Q: I'm sure you've gotten about a thousand letters in reference to Sunday's penalty, but having listened to Dixon's post race interview and reading many peoples' comments about the incident, I had to write in. Has everyone lost their minds? Dixon hit someone in the pits. For safety reasons alone, that deserves a penalty. We have drive thru penalties for hitting tires and air-hoses, of course there would be a penalty when there is A PERSON attached to that tire! And for Dixon to immediately cry foul and actually suggest that the pit man walked into his car on purpose was extremely insensitive and unprofessional. I understand he was upset, but where was the concern over the man's safety? If it had been one of the Target guys, would Dixon have been so callous? The crew guys are professionals and I think it's absolutely ridiculous to suggest that one of them would have been suicidal enough to walk into a speeding car just to get ahead in a race. No one likes when penalties decide races, but since when are races more important than safety? Overall, a lot of respect lost for Dixon. On the bright side, it was really nice to see Beaux Barfield come out and explain exactly why the penalty was handed down. That kind of communication was nowhere to be seen during the reign of TGBB.
RM: The mob mentality and conspiracy theory often creeps into auto racing fans' psyche and, I'll admit, I was thinking as I watched the replay that maybe Penske's RR tire changer was deliberately trying to slow Dixon's exit. Having seen the previous stops on tape and the replay of Scott cutting through the box and also running over Power's air hose, I now feel like somebody who flunked out of Ball State.

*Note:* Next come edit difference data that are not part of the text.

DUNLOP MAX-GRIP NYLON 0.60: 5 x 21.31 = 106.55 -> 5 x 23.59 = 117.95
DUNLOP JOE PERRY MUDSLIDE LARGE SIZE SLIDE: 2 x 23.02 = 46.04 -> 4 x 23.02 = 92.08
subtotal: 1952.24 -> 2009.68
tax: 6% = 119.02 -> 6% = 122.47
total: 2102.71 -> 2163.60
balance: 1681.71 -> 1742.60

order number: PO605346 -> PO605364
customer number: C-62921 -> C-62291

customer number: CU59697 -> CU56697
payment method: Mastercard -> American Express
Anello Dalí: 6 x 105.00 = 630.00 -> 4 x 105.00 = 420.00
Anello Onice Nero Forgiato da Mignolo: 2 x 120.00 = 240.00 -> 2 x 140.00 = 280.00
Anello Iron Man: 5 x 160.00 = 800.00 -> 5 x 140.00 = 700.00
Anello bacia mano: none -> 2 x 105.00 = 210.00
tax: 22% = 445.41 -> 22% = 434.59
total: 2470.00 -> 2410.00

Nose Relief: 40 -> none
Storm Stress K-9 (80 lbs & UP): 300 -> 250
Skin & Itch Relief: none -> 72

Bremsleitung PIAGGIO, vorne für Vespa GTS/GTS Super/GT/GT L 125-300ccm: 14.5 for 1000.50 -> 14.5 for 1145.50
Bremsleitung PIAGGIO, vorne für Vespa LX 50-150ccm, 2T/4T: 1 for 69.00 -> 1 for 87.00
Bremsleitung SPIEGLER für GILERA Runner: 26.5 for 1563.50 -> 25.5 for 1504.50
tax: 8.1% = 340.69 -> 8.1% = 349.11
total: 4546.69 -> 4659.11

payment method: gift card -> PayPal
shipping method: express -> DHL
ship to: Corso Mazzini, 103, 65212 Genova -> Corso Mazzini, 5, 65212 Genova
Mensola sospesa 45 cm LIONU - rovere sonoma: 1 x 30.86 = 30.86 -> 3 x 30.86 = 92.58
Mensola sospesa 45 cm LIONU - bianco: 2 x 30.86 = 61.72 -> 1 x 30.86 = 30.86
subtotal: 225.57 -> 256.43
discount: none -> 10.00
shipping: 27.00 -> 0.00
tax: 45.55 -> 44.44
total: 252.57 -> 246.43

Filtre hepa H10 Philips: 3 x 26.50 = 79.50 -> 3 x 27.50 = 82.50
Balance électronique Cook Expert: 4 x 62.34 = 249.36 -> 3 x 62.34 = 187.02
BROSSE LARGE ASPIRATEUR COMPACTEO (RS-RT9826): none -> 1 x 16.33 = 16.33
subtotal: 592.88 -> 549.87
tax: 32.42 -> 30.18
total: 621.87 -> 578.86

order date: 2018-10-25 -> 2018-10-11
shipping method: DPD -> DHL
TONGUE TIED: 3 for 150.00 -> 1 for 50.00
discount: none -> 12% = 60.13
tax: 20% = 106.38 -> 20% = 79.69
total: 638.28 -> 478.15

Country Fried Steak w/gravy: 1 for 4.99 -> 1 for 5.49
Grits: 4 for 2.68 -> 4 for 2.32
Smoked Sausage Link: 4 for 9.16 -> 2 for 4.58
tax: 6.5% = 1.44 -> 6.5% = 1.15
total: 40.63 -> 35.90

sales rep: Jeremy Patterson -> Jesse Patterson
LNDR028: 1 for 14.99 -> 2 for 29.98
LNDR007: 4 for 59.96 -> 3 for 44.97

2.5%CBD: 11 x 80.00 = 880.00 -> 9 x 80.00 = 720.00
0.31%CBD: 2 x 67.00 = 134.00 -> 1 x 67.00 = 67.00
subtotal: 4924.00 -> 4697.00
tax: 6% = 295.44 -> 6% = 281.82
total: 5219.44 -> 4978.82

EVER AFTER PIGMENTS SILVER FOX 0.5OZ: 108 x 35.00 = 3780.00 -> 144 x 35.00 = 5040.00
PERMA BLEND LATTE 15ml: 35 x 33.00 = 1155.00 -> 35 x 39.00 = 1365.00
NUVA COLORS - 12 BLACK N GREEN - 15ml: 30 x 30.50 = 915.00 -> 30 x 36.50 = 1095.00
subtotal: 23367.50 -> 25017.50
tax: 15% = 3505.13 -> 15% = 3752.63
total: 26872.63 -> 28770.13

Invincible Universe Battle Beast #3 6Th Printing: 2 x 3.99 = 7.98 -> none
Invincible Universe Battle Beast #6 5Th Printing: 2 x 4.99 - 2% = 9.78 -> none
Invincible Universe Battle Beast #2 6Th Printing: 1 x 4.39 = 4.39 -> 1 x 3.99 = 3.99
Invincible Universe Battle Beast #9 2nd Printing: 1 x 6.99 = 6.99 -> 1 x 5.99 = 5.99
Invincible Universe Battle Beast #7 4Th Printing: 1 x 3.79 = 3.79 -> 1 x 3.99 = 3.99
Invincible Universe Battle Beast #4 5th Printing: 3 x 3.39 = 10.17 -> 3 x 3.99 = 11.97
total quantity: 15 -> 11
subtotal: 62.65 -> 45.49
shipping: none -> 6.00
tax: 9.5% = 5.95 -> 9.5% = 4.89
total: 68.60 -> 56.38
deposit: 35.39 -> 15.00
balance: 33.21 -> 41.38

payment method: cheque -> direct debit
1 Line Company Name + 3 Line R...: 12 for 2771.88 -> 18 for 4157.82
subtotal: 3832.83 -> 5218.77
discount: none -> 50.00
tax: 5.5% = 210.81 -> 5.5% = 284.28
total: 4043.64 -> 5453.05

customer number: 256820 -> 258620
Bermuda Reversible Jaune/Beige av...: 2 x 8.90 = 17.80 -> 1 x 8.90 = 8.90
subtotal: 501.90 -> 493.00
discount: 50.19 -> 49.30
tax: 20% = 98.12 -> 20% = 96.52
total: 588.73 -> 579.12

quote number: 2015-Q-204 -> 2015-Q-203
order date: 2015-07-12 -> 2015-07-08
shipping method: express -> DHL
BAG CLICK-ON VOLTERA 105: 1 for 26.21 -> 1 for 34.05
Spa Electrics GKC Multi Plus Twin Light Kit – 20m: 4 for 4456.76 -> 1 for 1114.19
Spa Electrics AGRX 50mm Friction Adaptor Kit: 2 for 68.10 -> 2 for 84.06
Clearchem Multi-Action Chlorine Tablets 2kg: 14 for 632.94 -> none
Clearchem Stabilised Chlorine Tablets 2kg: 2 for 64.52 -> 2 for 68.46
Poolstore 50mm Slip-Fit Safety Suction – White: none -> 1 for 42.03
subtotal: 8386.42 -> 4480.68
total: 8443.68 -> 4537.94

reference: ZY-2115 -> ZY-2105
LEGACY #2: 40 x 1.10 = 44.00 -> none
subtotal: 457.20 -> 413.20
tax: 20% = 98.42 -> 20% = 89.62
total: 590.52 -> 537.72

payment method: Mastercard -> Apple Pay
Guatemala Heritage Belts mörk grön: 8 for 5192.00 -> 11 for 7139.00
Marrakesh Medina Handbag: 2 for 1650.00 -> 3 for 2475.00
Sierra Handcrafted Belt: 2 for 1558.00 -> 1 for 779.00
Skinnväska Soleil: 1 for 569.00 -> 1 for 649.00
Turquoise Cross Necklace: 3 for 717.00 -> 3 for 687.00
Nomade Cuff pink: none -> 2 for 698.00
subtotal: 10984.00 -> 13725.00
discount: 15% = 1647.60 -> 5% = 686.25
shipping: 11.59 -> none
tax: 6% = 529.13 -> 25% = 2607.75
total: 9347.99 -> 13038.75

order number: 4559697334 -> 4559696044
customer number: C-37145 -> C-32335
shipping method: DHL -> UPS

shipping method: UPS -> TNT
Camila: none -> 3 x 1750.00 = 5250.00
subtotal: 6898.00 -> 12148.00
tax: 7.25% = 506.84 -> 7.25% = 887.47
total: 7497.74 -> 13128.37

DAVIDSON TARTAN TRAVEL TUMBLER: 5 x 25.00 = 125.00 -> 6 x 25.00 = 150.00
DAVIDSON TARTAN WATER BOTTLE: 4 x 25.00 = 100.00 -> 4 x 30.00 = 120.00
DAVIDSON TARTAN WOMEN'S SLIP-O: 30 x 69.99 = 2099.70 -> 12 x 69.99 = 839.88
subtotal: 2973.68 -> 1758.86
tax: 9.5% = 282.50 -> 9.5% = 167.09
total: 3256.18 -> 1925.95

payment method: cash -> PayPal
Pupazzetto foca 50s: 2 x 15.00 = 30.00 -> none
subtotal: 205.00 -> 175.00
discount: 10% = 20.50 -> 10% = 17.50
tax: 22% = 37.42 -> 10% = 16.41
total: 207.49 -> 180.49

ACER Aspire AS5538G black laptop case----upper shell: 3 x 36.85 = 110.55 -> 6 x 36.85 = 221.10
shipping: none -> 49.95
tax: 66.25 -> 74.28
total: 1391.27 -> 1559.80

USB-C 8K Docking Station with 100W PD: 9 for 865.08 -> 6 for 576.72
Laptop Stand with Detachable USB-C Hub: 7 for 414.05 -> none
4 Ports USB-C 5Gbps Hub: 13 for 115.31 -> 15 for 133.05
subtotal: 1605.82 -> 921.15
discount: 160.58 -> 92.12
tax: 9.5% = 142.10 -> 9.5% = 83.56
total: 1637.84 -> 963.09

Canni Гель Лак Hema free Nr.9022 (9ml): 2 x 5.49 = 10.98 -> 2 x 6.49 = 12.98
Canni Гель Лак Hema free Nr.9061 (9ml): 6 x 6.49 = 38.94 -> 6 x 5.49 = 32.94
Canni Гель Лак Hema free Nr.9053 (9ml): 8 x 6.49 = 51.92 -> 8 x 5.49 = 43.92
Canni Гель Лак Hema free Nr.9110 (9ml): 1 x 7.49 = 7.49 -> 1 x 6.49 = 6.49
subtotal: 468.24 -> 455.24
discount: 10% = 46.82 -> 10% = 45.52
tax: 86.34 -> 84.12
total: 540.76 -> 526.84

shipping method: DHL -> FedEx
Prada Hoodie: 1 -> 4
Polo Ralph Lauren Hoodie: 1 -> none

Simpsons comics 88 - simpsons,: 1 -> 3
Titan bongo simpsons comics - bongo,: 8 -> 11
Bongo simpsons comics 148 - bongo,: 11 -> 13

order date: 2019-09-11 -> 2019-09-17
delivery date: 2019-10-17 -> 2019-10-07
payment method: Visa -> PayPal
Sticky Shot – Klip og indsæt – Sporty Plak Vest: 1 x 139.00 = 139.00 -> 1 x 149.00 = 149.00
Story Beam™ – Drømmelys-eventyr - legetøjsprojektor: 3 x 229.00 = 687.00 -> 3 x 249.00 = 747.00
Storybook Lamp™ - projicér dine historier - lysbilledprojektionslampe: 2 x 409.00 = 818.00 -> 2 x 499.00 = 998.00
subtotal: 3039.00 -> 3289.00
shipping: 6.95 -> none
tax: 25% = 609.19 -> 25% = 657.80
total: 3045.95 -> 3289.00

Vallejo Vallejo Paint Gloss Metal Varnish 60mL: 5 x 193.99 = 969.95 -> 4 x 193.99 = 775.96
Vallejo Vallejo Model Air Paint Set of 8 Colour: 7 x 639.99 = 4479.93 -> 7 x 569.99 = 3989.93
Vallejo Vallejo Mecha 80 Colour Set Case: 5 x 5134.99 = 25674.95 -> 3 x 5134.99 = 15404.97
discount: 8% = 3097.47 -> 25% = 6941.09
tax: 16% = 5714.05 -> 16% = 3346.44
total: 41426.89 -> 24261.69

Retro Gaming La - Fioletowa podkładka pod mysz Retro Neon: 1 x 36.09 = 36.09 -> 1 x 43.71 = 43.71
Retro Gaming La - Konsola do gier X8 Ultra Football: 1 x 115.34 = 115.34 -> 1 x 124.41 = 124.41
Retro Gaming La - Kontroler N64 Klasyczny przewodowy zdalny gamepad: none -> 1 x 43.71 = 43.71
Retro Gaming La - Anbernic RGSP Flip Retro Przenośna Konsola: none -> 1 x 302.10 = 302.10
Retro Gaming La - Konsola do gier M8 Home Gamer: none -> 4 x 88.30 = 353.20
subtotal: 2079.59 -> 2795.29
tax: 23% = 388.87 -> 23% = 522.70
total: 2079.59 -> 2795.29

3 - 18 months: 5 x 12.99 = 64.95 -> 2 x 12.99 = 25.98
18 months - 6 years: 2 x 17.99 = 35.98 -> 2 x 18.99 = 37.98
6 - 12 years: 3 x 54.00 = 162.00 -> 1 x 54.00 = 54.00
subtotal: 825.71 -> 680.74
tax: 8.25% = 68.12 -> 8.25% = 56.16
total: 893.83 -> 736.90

Q: I thought Beaux's call was right on. I thought Dixon's reaction was sad. To imply that a crew member would purposely put himself in harm's way is truly ridiculous. Look at the video and you'll see that he was within a foot of the other crewman. What was he supposed to do, carry the wheel on his head? When we were stuck with Brian Barnhart, you told us how good Beaux would be as race director and you were right on. He made a decision and whiny drivers need to accept it. I don't like when things like this effect a race or potentially the championship but you cannot hit a crewman in his own pit box and not be penalized. As for the race…we have got to do something about these guys punting other cars because they think they have a chance to outbrake another driver. Too many yellows and not enough racing. Forget the drive-through penalties…if you overcook it in the braking zone and punt a guy that's it, you're out.
P.S. Love the Racer.com video interviews too!
Michael Ultimo, Naperville, IL
RM: Considering all the chaos, it looks like Barfield calmly reviewed all the evidence and made the right call. It's a miserable job but he earned a lot of respect last Sunday. Or should have. As for the racing, c'mon, we had a caution-free race and Mid-Ohio and these Dallaras allow for some aggressive driving. When it was green last Sunday, it was quality racing. Thanks for reading and watching.